Our study has also shown that patient risk of mortality was positively associated with ePWV, and the subgroup analysis revealed that ePWV was associated with all-cause mortality at different levels. Most of the patients with higher ePWV observed in this study had higher age and a history of hypertension, which is related to the formula we used to calculate ePWV [28]. Moreover, our study has found that nonsmokers were overrepresented in the population with higher ePWV, which is related to the fact that our study population was a coronary artery disease population.

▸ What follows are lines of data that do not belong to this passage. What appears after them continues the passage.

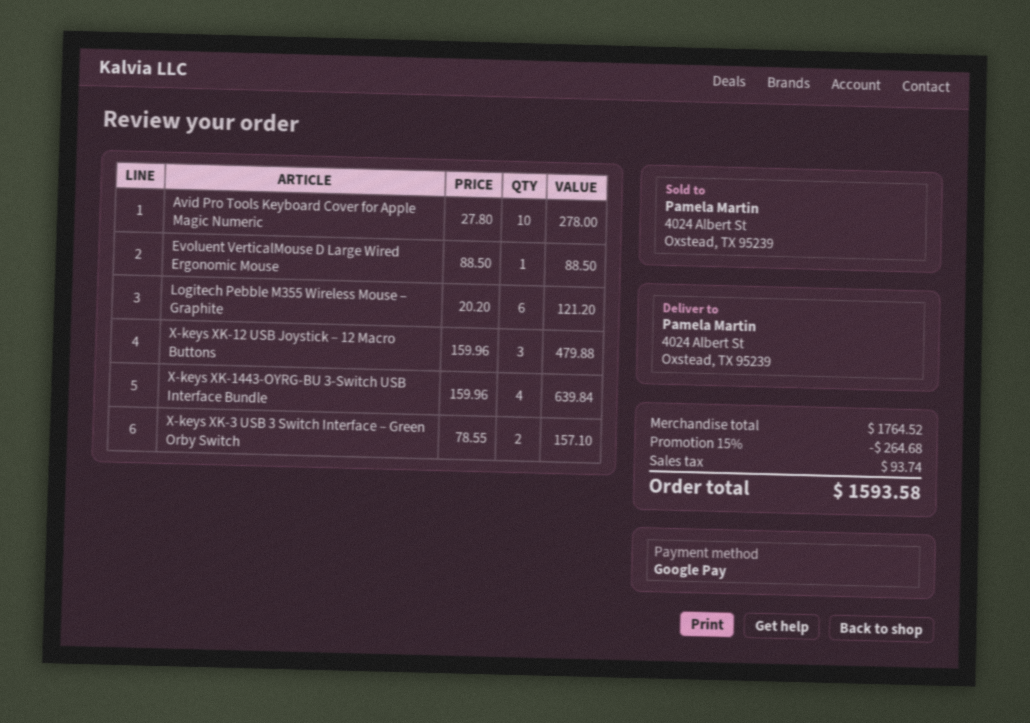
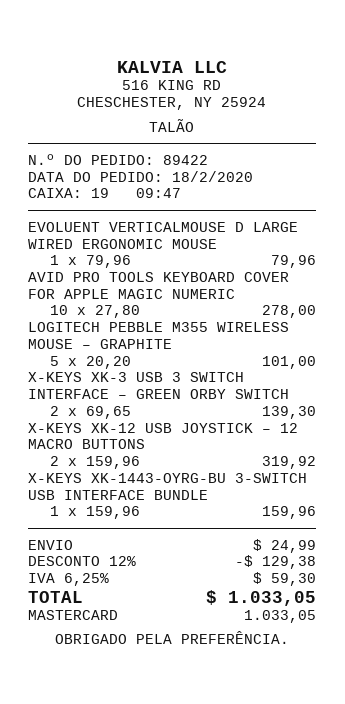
payment method: Google Pay -> Mastercard
Evoluent VerticalMouse D Large Wired Ergonomic Mouse: 1 x 88.50 = 88.50 -> 1 x 79.96 = 79.96
Logitech Pebble M355 Wireless Mouse – Graphite: 6 x 20.20 = 121.20 -> 5 x 20.20 = 101.00
X-keys XK-12 USB Joystick – 12 Macro Buttons: 3 x 159.96 = 479.88 -> 2 x 159.96 = 319.92
X-keys XK-1443-OYRG-BU 3-Switch USB Interface Bundle: 4 x 159.96 = 639.84 -> 1 x 159.96 = 159.96
X-keys XK-3 USB 3 Switch Interface – Green Orby Switch: 2 x 78.55 = 157.10 -> 2 x 69.65 = 139.30
discount: 15% = 264.68 -> 12% = 129.38
shipping: none -> 24.99
tax: 93.74 -> 59.30
total: 1593.58 -> 1033.05

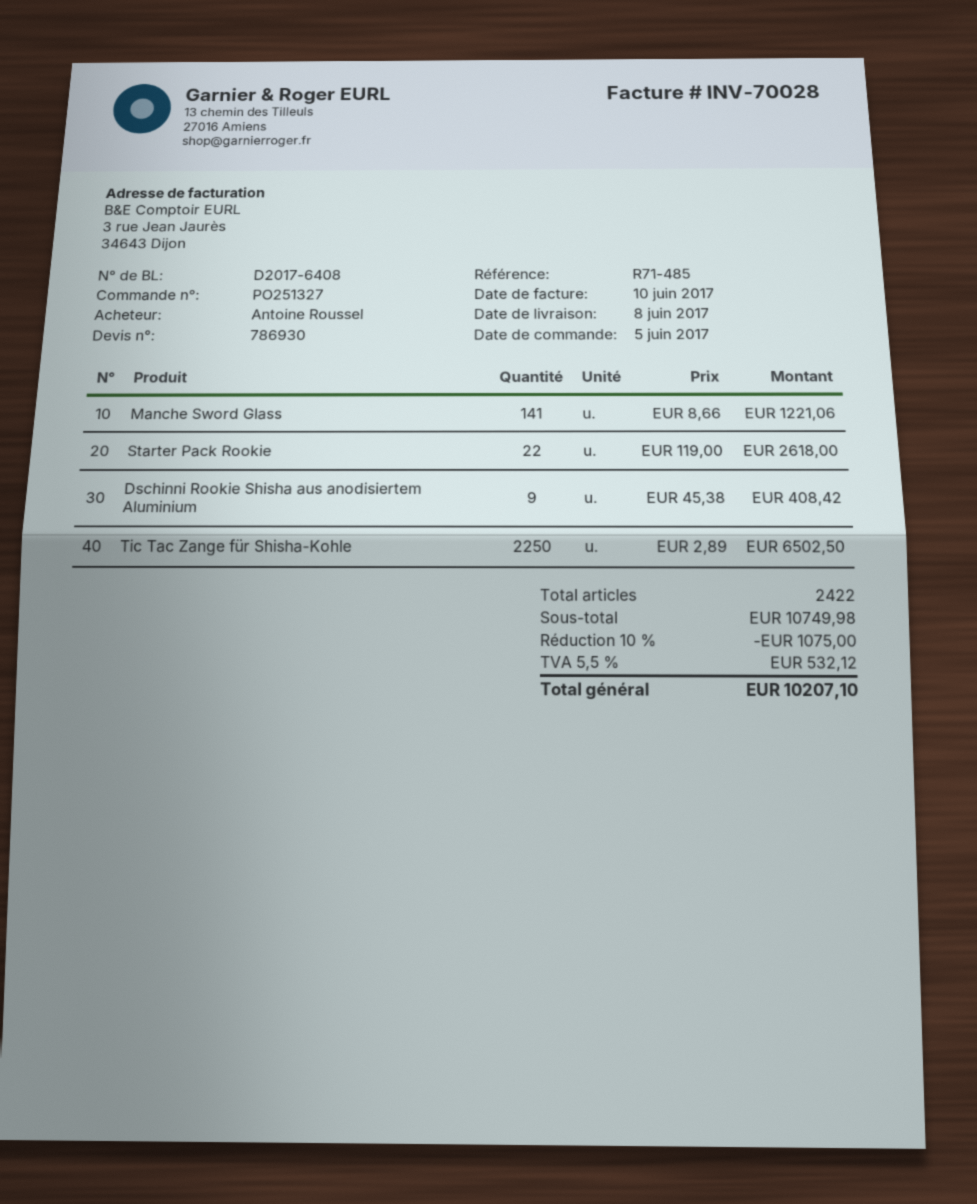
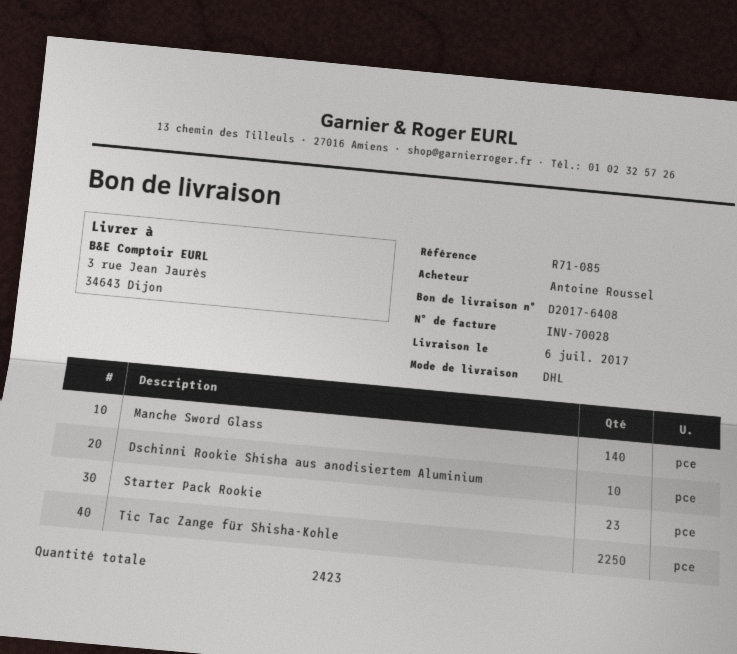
delivery date: 2017-06-08 -> 2017-07-06
reference: R71-485 -> R71-085
Manche Sword Glass: 141 -> 140
Starter Pack Rookie: 22 -> 23
Dschinni Rookie Shisha aus anodisiertem Aluminium: 9 -> 10
total quantity: 2422 -> 2423

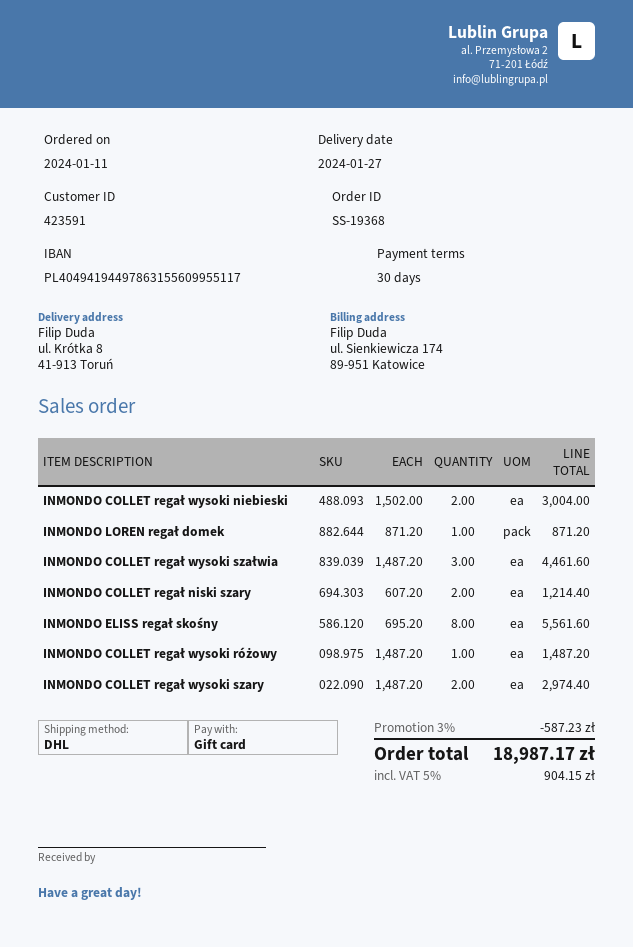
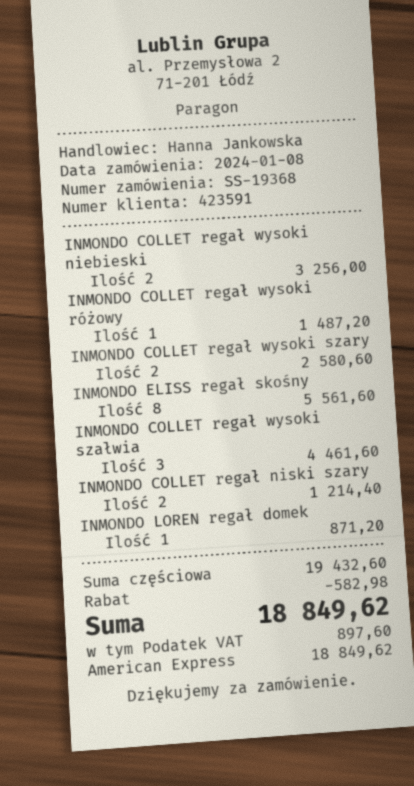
order date: 2024-01-11 -> 2024-01-08
payment method: gift card -> American Express
INMONDO COLLET regał wysoki niebieski: 2 for 3004.00 -> 2 for 3256.00
INMONDO COLLET regał wysoki szary: 2 for 2974.40 -> 2 for 2580.60
discount: 587.23 -> 582.98
tax: 904.15 -> 897.60
total: 18987.17 -> 18849.62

In addition, the high ePWV group had poorer indicators of renal function and higher lipid levels, factors that may also increase the risk of all-cause mortality.

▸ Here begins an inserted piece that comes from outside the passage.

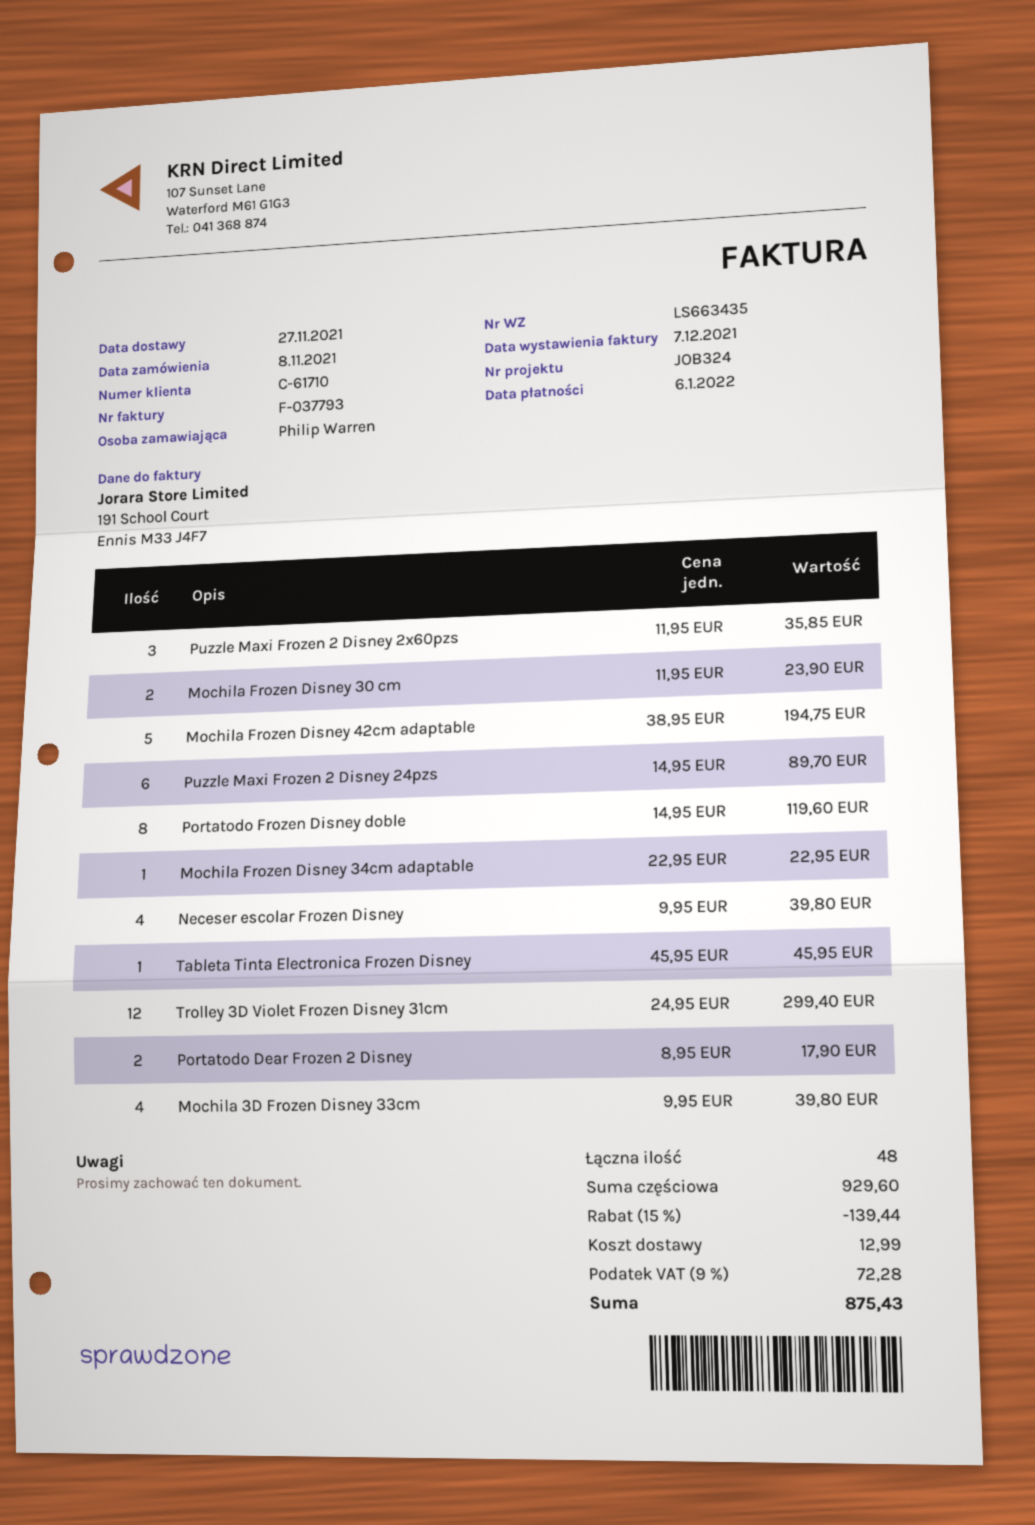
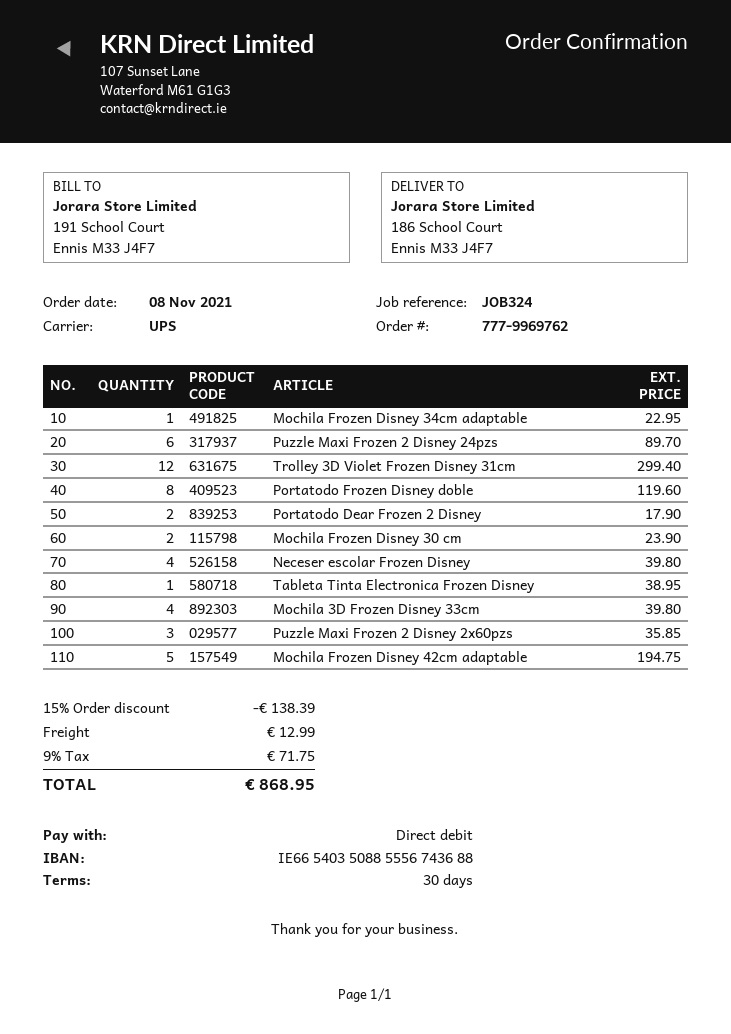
Tableta Tinta Electronica Frozen Disney: 1 for 45.95 -> 1 for 38.95
discount: 15% = 139.44 -> 15% = 138.39
tax: 9% = 72.28 -> 9% = 71.75
total: 875.43 -> 868.95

Our study is consistent with the findings reported by Po-ChaoHsu et al. [29,30,31], who included 881 Taiwanese patients with a median follow-up of 94 months and evaluated ePWV and baPWV as independent predictors of cardiovascular prognosis and all-cause mortality. However, our analysis differs significantly from their study in that their study focused more on the assessment of the cumulative predictive value of ePWV, whereas our work focused on the predictive value of ePWV for all-cause disease and the close relationship between them. Both studies argued that ePWV could be used as a predictor of all-cause mortality in coronary artery disease, and our findings are in line with Esben Laugesen [32], who argued that ePWV can be used as an independent predictor of all-cause mortality in coronary artery disease.

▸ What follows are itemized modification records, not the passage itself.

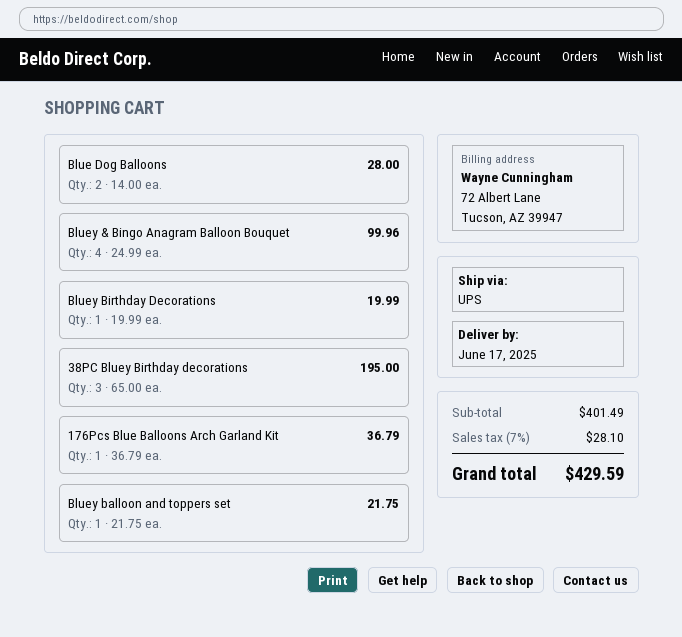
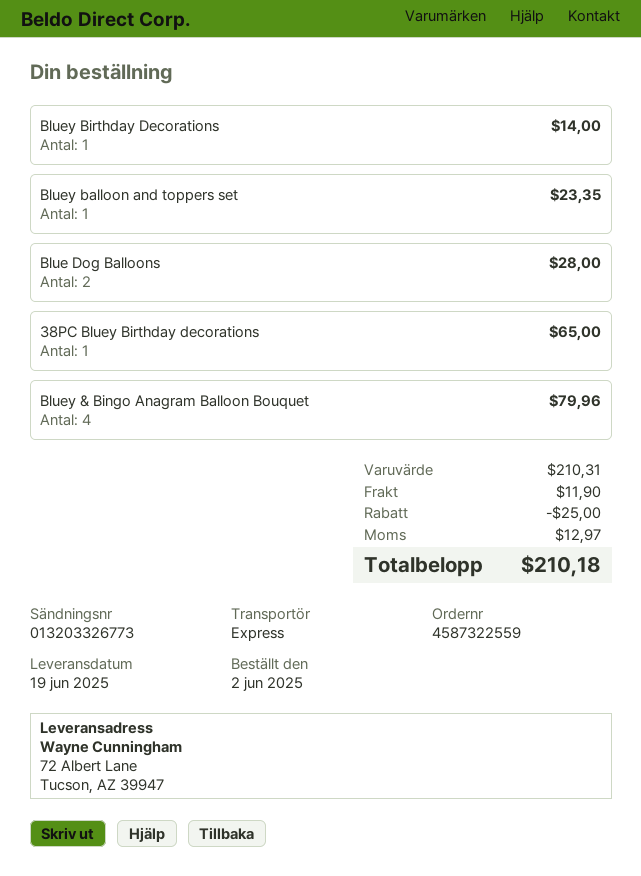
delivery date: 2025-06-17 -> 2025-06-19
shipping method: UPS -> express
Bluey & Bingo Anagram Balloon Bouquet: 4 for 99.96 -> 4 for 79.96
Bluey Birthday Decorations: 1 for 19.99 -> 1 for 14.00
38PC Bluey Birthday decorations: 3 for 195.00 -> 1 for 65.00
176Pcs Blue Balloons Arch Garland Kit: 1 for 36.79 -> none
Bluey balloon and toppers set: 1 for 21.75 -> 1 for 23.35
subtotal: 401.49 -> 210.31
discount: none -> 25.00
shipping: none -> 11.90
tax: 28.10 -> 12.97
total: 429.59 -> 210.18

Despite the important findings of our study, there are still some limitations that need to be addressed. First, our analysis can only predict the association between ePWV and all-cause mortality of coronary artery disease, and the causality of this association needs to be verified with more prospective data. This cohort study primarily focuses on patients with coronary heart disease, and analyzes all-cause mortality as the primary outcome. In subsequent studies, the competitive risk model can be used to investigate the competing relationship between cardiovascular death and all-cause mortality. Second, our study was designed to assess fatal events and therefore did not examine the effect of ePWV on nonfatal MACE events. Third, our data were obtained from the NHANES database of adult Americans, and further research is needed to assess whether the results of this study are applicable to other populations with different economic and geographical statuses. Finally, although we adjusted for relevant confounders, there are still possible relevant potential confounders that were not adjusted for. Therefore, studies with larger sample sizes and more variables are needed to confirm the association between ePWV and all-cause mortality from coronary artery disease.

Conclusions

To sum up, patients with coronary artery disease who undergo long-term follow-up show a significant association between ePWV and all-cause mortality. The risk of all-cause mortality increases considerably when ePWV is higher than 11.15 m/s. Given this, it is crucial to adjust the risk assessment and management plan based on ePWV when managing patients with coronary artery disease.